Something happened yesterday that has never happened before and does not even sound like it is based in reality.  The contract for a barrel of West Texas Intermediate crude oil scheduled for delivery in May closed at a negative $37.63 per barrel.

Yes, you read that correctly I did not make a mistake.  A barrel of oil closed at a negative $37.63 meaning that producers of oil would actually pay traders to take their full barrels off their hands.

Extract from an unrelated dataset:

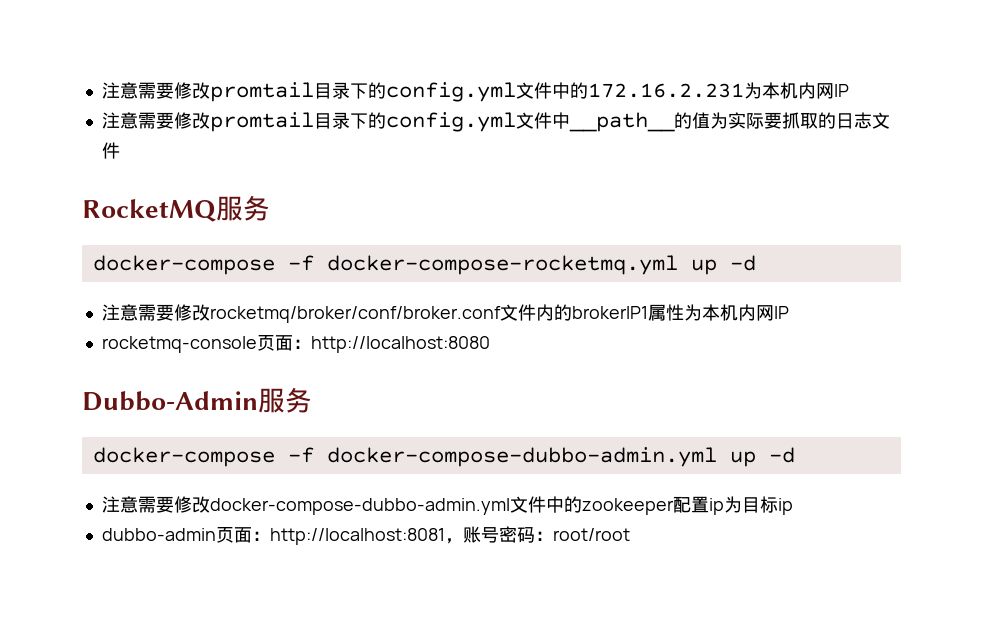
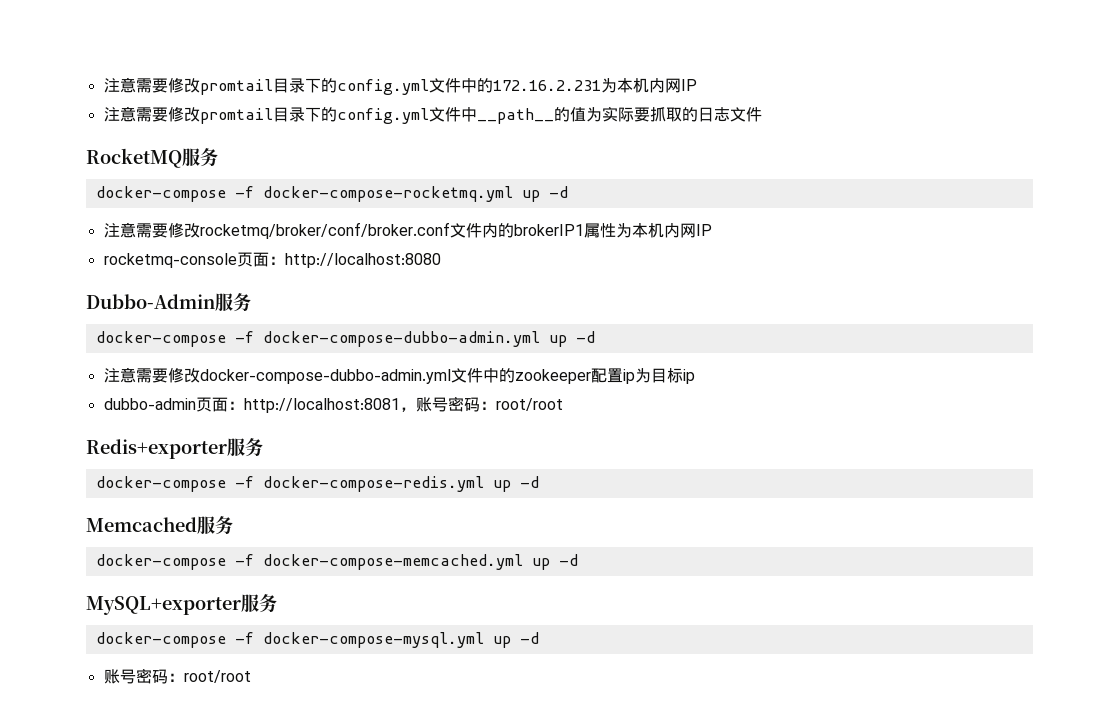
(630, 534) none -> [86,438,263,459] [95,476,539,492] [86,516,233,535] [95,554,578,570] [86,594,277,615] [95,632,539,648] [103,668,251,684] // Redis+exporter服务 // docker-compose -f docker-compose-redis.yml up -d // Memcached服务 // docker-compose -f docker-compose-memcached.yml up -d // MySQL+exporter服务 // docker-compose -f docker-compose-mysql.yml up -d // 账号密码：root/root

What is West Texas Intermediate (WTI) crude, according to Investopedea:

West Texas Intermediate (WTI) crude oil is a specific grade of crude oil and one of the main three benchmarks in oil pricing, along with Brent and Dubai Crude. WTI is known as a light sweet oil because it contains 0.24% sulfur, making it "sweet," and has a low density, making it "light." It is the underlying commodity of the New York Mercantile Exchange's (NYMEX) oil futures contract and is considered a high-quality oil that is easily refined.

How can a barrel of oil get to a price in which the producer will actually pay you to take the barrel off their hands? Because no refiner has the ability to even store the oil that has already been extracted from the earth.  Thus the oil is worthless to the refineries.

This is what the shutdown of our economies has done to our world.  Eventually, many more people will be harmed by this complete economic shutdown rather than a controlled regional shutdown as compared to COVID-19.